Google will give you a complete write up of the Apache incident. Yes, they
leveraged in via a XSS attack. But again, if cracking passwords has no
value, why did they bother to grab the list?

As to David's response: I never said that passwords should be a specific
length or complexity, I only observed that 8 characters (even if out of a
broad set that did not restrict to "pseudo-pronouncable") is little better
than plain text in the event of exposure of unsalted hash table. Are you
saying that this observation is incorrect?

Tim Doty

> -----Original Message-----
> From: The EDUCAUSE Security Constituent Group Listserv
> [mailto:SECURITY () LISTSERV EDUCAUSE EDU] On Behalf Of SCHALIP, MICHAEL
> Sent: Wednesday, April 14, 2010 9:06 AM
> To: SECURITY () LISTSERV EDUCAUSE EDU
> Subject: Re: [SECURITY] Please do not change your password
>
> Hold on to the torches and pitchforks - I'm just posing this for
> discussion....
>
> But - in the case of "the Apache folks", how did the bad guys get the
> DB in the first place?  Did they go in through someone else's password?

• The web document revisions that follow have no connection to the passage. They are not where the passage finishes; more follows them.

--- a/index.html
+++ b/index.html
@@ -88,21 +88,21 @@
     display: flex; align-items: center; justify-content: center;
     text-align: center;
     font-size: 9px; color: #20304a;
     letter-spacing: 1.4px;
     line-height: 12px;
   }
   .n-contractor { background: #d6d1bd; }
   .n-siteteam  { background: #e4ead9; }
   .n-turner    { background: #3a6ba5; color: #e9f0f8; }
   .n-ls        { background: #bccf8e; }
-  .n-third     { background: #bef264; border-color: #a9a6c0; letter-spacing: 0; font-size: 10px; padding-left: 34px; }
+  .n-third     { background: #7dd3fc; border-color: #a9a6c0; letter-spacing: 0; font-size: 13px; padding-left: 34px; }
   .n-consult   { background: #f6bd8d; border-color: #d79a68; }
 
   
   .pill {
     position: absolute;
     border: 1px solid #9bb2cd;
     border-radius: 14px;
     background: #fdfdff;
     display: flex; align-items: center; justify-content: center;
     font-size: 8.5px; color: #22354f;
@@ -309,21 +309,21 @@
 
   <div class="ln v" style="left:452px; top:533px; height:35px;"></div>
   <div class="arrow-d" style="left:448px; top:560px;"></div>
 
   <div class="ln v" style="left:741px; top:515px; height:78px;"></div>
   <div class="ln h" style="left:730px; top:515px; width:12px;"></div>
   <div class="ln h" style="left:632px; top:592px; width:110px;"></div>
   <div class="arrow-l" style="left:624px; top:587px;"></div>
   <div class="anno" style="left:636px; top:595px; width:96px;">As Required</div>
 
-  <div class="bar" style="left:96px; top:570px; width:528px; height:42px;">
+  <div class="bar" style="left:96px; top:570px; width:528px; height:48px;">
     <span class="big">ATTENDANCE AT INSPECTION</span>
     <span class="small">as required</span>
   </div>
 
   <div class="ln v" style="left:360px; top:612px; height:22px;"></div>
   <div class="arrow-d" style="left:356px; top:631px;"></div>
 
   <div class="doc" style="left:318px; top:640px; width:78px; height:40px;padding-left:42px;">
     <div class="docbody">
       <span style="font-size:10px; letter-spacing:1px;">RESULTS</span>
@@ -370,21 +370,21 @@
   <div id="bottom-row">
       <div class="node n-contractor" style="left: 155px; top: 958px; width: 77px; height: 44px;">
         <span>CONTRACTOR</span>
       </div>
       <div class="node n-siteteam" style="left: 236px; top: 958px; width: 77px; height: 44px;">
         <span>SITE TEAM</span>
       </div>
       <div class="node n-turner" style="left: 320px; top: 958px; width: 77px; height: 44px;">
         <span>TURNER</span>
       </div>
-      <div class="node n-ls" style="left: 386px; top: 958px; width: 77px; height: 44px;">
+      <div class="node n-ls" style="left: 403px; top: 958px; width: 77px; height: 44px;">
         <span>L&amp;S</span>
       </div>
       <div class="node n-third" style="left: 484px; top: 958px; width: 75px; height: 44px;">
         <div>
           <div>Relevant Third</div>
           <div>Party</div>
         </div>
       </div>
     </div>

> Or did they obtain the DB through some other means, (ie, going around
> the administrative password?)
>
> Operating under the premise that the DB was already protected by some
> sort of authentication mechanism - the bad guys had to gain access to
> the DB in order to work on it.....but was that through a cracked
> password?  How did they get in the front door?  (In many cases - we'll
> never know.....most places that are "compromised" will never divulge
> the real story behind the initial compromise - for obvious security
> reasons.)
>
> "Learn from yesterday, live for today, hope for tomorrow. The important
> thing is not to stop questioning." - Albert Einstein
>
>
>
> -----Original Message-----
> From: The EDUCAUSE Security Constituent Group Listserv
> [mailto:SECURITY () LISTSERV EDUCAUSE EDU] On Behalf Of Doty, Timothy T.

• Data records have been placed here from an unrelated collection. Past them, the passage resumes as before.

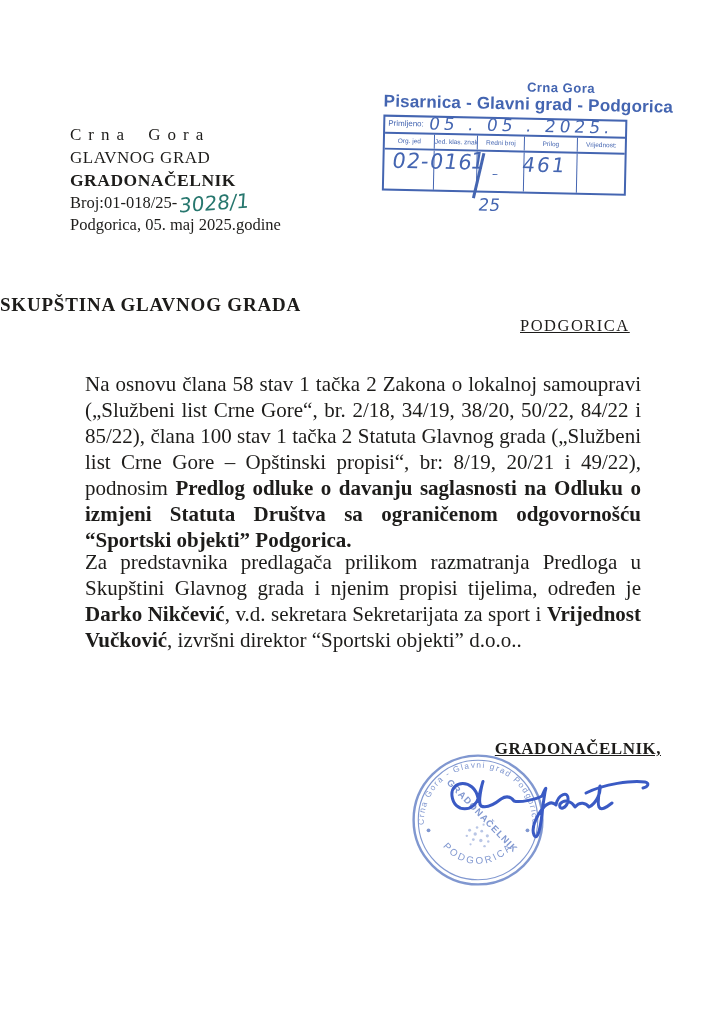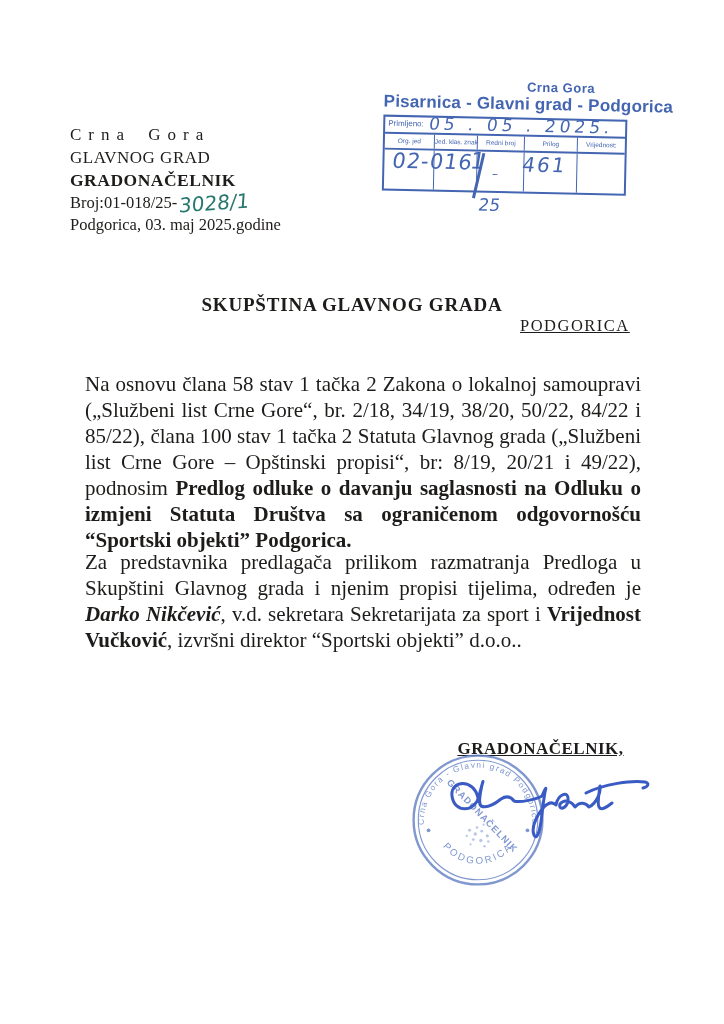--- a/index.html
+++ b/index.html
@@ -35,46 +35,46 @@
   .c1{width:50px;}.c2{width:43px;}.c3{width:47px;}.c4{width:53px;}.c5{flex:1;}
   .hw{position:absolute;font-family:"DejaVu Sans",sans-serif;transform:skewX(-8deg);white-space:nowrap;}
   .rs-date{top:-4px;left:44px;font-size:17px;letter-spacing:4px;}
   .rs-org{top:32px;left:8px;font-size:21px;letter-spacing:1px;}
   .rs-serial{top:29px;left:86px;font-size:23px;}
   .rs-dash{top:48px;left:108px;font-size:12px;}
   .rs-prilog{top:33px;left:138px;font-size:20px;letter-spacing:2px;}
   .rs-stroke{position:absolute;left:93px;top:34px;width:2.5px;height:46px;background:#4465b1;transform:rotate(12deg);}
   .rs-sub{top:76px;left:95px;font-size:17px;}
   
-  .doc-title{position:absolute;top:294px;left:0;width:704px;text-align:center;
+  .doc-title{position:absolute;top:294px;left:0;width:704px;
     font-size:19px;font-weight:bold;letter-spacing:0.8px;}
   .doc-subtitle{position:absolute;top:316px;left:520px;font-size:16.5px;
     letter-spacing:1.5px;text-decoration:underline;}
   
   .para{position:absolute;left:85px;width:556px;font-size:21px;line-height:26px;text-align:justify;}
   .para-1{top:371px;}
   .para-2{top:549px;}
   
-  .sig{position:absolute;left:438px;top:739px;width:205px;text-align:center;z-index:1;}
+  .sig{position:absolute;left:456px;top:739px;width:205px;text-align:right;z-index:1;}
   .sig-role{font-size:17px;font-weight:bold;letter-spacing:0.5px;text-decoration:underline;}
   .sig-name{font-size:16.5px;margin-top:1px;}
   .round-stamp{position:absolute;left:408px;top:750px;width:140px;height:140px;opacity:0.85;z-index:2;}
   .sig-scribble{position:absolute;left:438px;top:768px;width:214px;height:84px;z-index:3;}
 </style>
 </head>
 <body>
 
 <div class="page">
 
   <div class="letterhead">
     <div class="lh-country">Crna Gora</div>
     <div class="lh-city">GLAVNOG GRAD</div>
     <div class="lh-office">GRADONAČELNIK</div>
     <div class="lh-number"><span>Broj:01-018/25-</span><span class="hw-teal">3028/1</span></div>
-    <div class="lh-date">Podgorica, 03. maj 2025.godine</div>
+    <div class="lh-date">Podgorica, 05. maj 2025.godine</div>
   </div>
 
   <div class="reg-stamp">
     <div class="rs-country">Crna Gora</div>
     <div class="rs-office">Pisarnica - Glavni grad - Podgorica</div>
     <div class="rs-table">
       <div class="rs-row1">
         <span class="rs-received">Primljeno:</span>
       </div>
       <div class="rs-row2">
@@ -98,21 +98,21 @@
       <span class="hw rs-prilog">461</span>
       <div class="rs-stroke"></div>
       <span class="hw rs-sub">25</span>
     </div>
   </div>
 
   <div class="doc-title">SKUPŠTINA GLAVNOG GRADA</div>
   <div class="doc-subtitle">PODGORICA</div>
 
   <div class="para para-1"><span>Na osnovu člana 58 stav 1 tačka 2 Zakona o lokalnoj samoupravi („Službeni list  Crne Gore“, br. 2/18, 34/19, 38/20, 50/22, 84/22 i 85/22), člana 100 stav 1 tačka 2 Statuta Glavnog grada („Službeni list Crne Gore – Opštinski propisi“, br: 8/19, 20/21 i 49/22), podnosim </span><span style="font-weight: bold;">Predlog odluke o davanju saglasnosti na Odluku o izmjeni Statuta Društva sa ograničenom odgovornošću “Sportski objekti” Podgorica.</span></div>
-  <div class="para para-2"><span>Za predstavnika predlagača prilikom razmatranja Predloga u Skupštini Glavnog grada i njenim propisi tijelima, određen je </span><span style="font-weight: bold; font-style: italic;">Darko Nikčević</span><span>, v.d. sekretara Sekretarijata za sport i </span><span style="font-weight: bold;">Vrijednost Vučković</span><span>, izvršni direktor “Sportski objekti” d.o.o..</span></div>
+  <div class="para para-2"><span>Za predstavnika predlagača prilikom razmatranja Predloga u Skupštini Glavnog grada i njenim propisi tijelima, određen je </span><span style="font-weight: bold;">Darko Nikčević</span><span>, v.d. sekretara Sekretarijata za sport i </span><span style="font-weight: bold;">Vrijednost Vučković</span><span>, izvršni direktor “Sportski objekti” d.o.o..</span></div>
 
   <div class="sig">
     <div class="sig-role">GRADONAČELNIK,</div>
   </div>
 
   <svg class="round-stamp" viewBox="0 0 150 150">
     <circle cx="75" cy="75" r="69" fill="none" stroke="#6b86c8" stroke-width="2.6"></circle>
     <circle cx="75" cy="75" r="64" fill="none" stroke="#6b86c8" stroke-width="1.2"></circle>
     <defs>
       <path id="arcTop" d="M 19.8,94.8 A 58,58 0 1 1 130.2,94.8" fill="none"></path>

> Sent: Wednesday, April 14, 2010 7:55 AM
> To: SECURITY () LISTSERV EDUCAUSE EDU
> Subject: Re: [SECURITY] Please do not change your password
>
> You say that passwords are no longer cracked? Then read up on the
> compromise
> the Apache folks had where the database of (unsalted) hashed passwords
> was
> obtained by the hackers. That is only a single case, but it is very
> recent
> and IMO very relevant. Those 8-char passwords are little better than
> plain
> text in such a situation.
>
> If the bad guys "just worked around" passwords why would they care to
> obtain
> a hash list? The argument is short sighted and misses the value of
> defense
> in depth.
>
> Tim Doty
>
>
> > -----Original Message-----
> > From: The EDUCAUSE Security Constituent Group Listserv
> > [mailto:SECURITY () LISTSERV EDUCAUSE EDU] On Behalf Of SCHALIP, MICHAEL
> > Sent: Wednesday, April 14, 2010 8:43 AM
> > To: SECURITY () LISTSERV EDUCAUSE EDU
> > Subject: Re: [SECURITY] Please do not change your password
> >
> > Have there been any studies recently that have identified the net
> > effects of "long passwords" or passphrases?....or complex passwords?

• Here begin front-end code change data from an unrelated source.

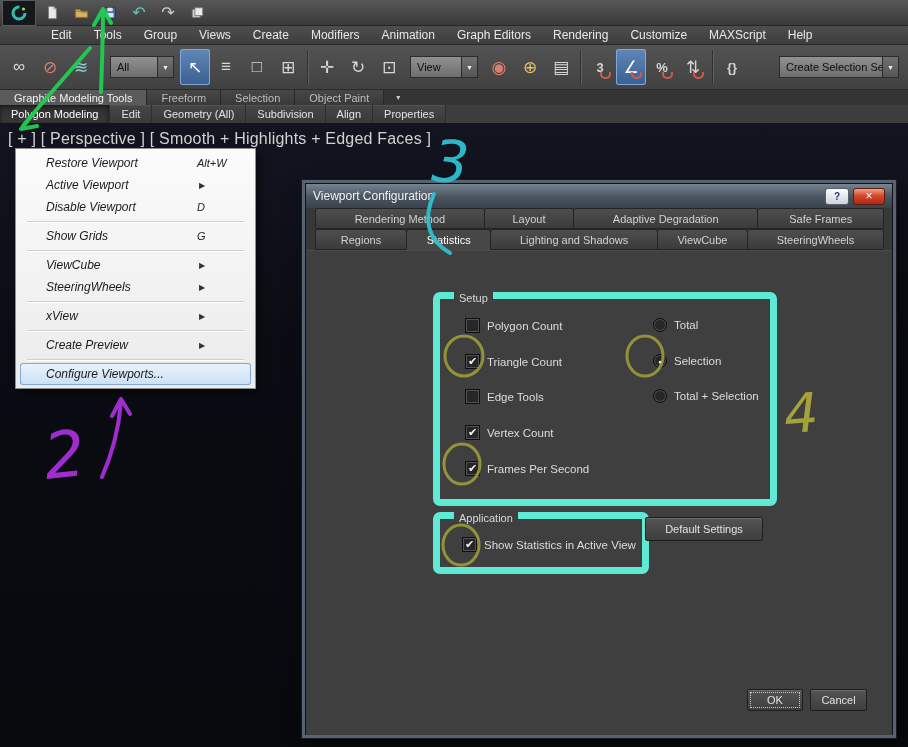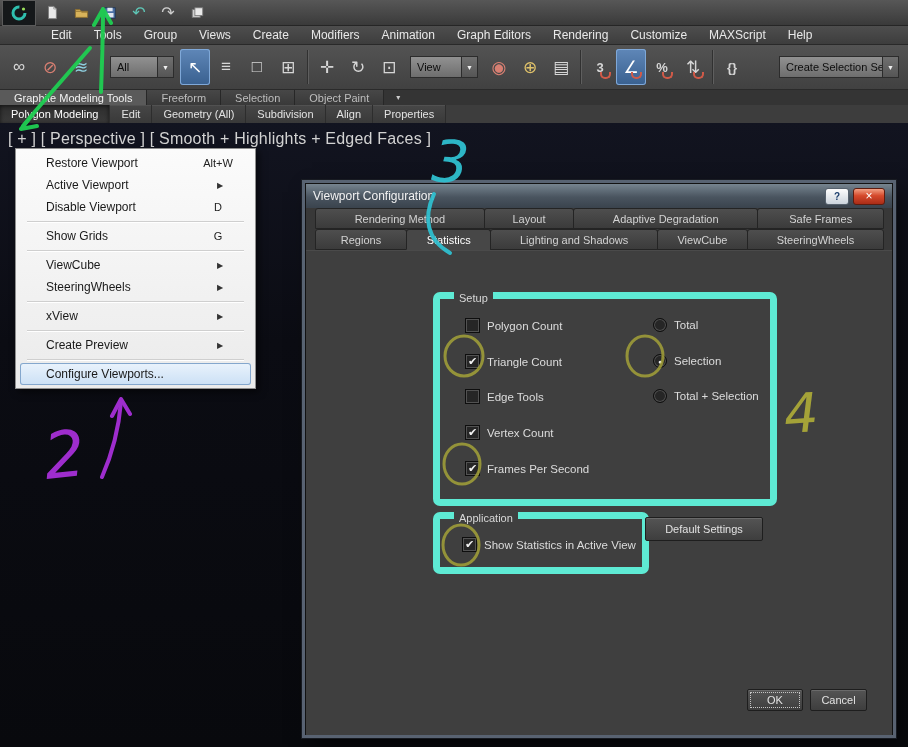--- a/index.html
+++ b/index.html
@@ -58,23 +58,23 @@
   
   .viewport{position:absolute;left:0;top:123px;width:908px;height:624px;
     background:linear-gradient(180deg,#121420 0%,#0b0c13 35%,#08090d 100%);}
   .viewport-label{position:absolute;left:8px;top:7px;font-size:16px;color:#d2d2d2;letter-spacing:.2px;}
 
   
   .context-menu{position:absolute;left:15px;top:148px;width:241px;box-sizing:border-box;z-index:10;
     background:linear-gradient(#fbfbfb,#ebebeb);border:1px solid #8f8f8f;
     box-shadow:3px 3px 7px rgba(0,0,0,.55);padding:3px 2px;font-size:12px;color:#1a1a1a;}
   .cm-item{height:22px;display:flex;align-items:center;justify-content:space-between;
-    padding:0 10px 0 26px;border-radius:3px;margin:0 2px;}
+    padding:0 10px 0 26px;border-radius:3px;margin:0 2px;font-style:italic;}
   .cm-item.hl{background:linear-gradient(#eaf3fc,#cbe0f5);box-shadow:inset 0 0 0 1px #84a7cd;}
-  .cm-right{display:flex;align-items:center;gap:2px;min-width:44px;justify-content:center;}
+  .cm-right{display:flex;align-items:center;gap:2px;min-width:44px;justify-content:flex-start;}
   .cm-short{font-size:11px;color:#222;}
   .cm-arrow{font-size:8px;color:#333;}
   .cm-sep{height:1px;background:#cfcfcf;box-shadow:0 1px 0 #fff;margin:3px 9px;}
 
   
   .dialog{position:absolute;left:305px;top:183px;width:588px;height:552px;box-sizing:border-box;z-index:5;
     background:#3f3f3f;border:1px solid #121212;
     box-shadow:0 0 0 3px rgba(100,112,128,.85),0 0 0 4px rgba(25,29,35,.9),7px 9px 20px rgba(0,0,0,.65);}
   .dlg-title{height:24px;background:linear-gradient(#76848f,#49545f 55%,#3a434d);
     display:flex;align-items:center;padding:0 7px;color:#f2f2f2;font-size:12px;}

> > Before coming to higher ed, I came from the "sensitive" Fed sector -
> > and they used 8-char passwords that were generated for you -
> > upper/lower case, and one number, (and they used a cool little
> routine
> > in the password generator that made the passwords "pseudo-
> > pronounceable" so that they were easier to remember.)
> >
> > I also remember asking why they weren't required to use passwords
> that
> > were longer, more complex, etc - and the answer was: "Passwords keep
> > honest people honest - the vast majority (if not all) of compromised
> > accounts have not come about by the way of 'cracked passwords' - they
> > have come about by the capturing or surrendering of legitimate
> > passwords.  Captured through malware or bogus websites - Surrendered
> > through phishing or social engineering means."  I was skeptical until
> I
> > started doing some research on my own - and I couldn't find more than
> > 1-2 obscure instances where a password was actually 'cracked' - most
> > were cases where passwords were immaterial, and the system was
> > compromised by "going around the password" altogether.
> >
> > So - this does beg the question - even though longer passwords are
> > theoretically harder to "crack", who cares....the bad guys are just
> > going to go around them anyway....?
> >
> > Thoughts?  And thanks for the discussion....
> >
> > Michael
> >
> > -----Original Message-----
> > From: The EDUCAUSE Security Constituent Group Listserv
> > [mailto:SECURITY () LISTSERV EDUCAUSE EDU] On Behalf Of John Ladwig
> > Sent: Wednesday, April 14, 2010 7:27 AM
> > To: SECURITY () LISTSERV EDUCAUSE EDU
> > Subject: Re: [SECURITY] Please do not change your password
> >
> > Unlikely that it'll change the audit book.
> >
> > Nor should it, necessarily.  The study is really predicated on
> consumer
> > accounts, and doesn't address duty of care issues for data
> custodians,
> > among other things.  I've rarely seen that mentioned over the last
> five
> > months' discussion, since the paper was published.
> >
> > One particularly acute point on this topic is the paper's assertion
> > that financial fraud loses the use nothing.  While true for some
> > financial accounts situations for personal accounts, that is
> > demonstrably not true for US commercial online bank accounts (see
> > Krebsonsecurity.com for many examples), and as I recall isn't true
> for
> > all personal banking accounts in other countries.
> >
> > All that said, it's a goodish paper, and we've all known that
> passwords
> > are horrid for well over a decade, but substantial progress on
> password
> > replacement is pretty poor, overall.
> >
> >     -jml
> >
> >
> > -----Original Message-----
> > From: Justin Sherenco
> > Sent: 2010-04-14 08:04:59
> > To: Justin Sherenco;The EDUCAUSE Security Constituent Group Listserv
> > Cc:
> > Subject: [SECURITY] Please do not change your password
> >
> >
> > Hello,
> >
> > I came across an interesting article on password changes.  Author
> > Cormac
> > Herley of Microsoft makes a good case albeit just a cost-benefit
> > analysis.
> > I had to go back and think of why these types of policies were
> created
> > in
> > the first place.  I came to my own conclusion that they were created
> > before the days of complex password (passphrase) enforcement and the
> > ability to automatically lock out accounts after X amount of failed
> > log-in
> > attempts.
> >
> >
> >
> > Do you think he can convince the auditors?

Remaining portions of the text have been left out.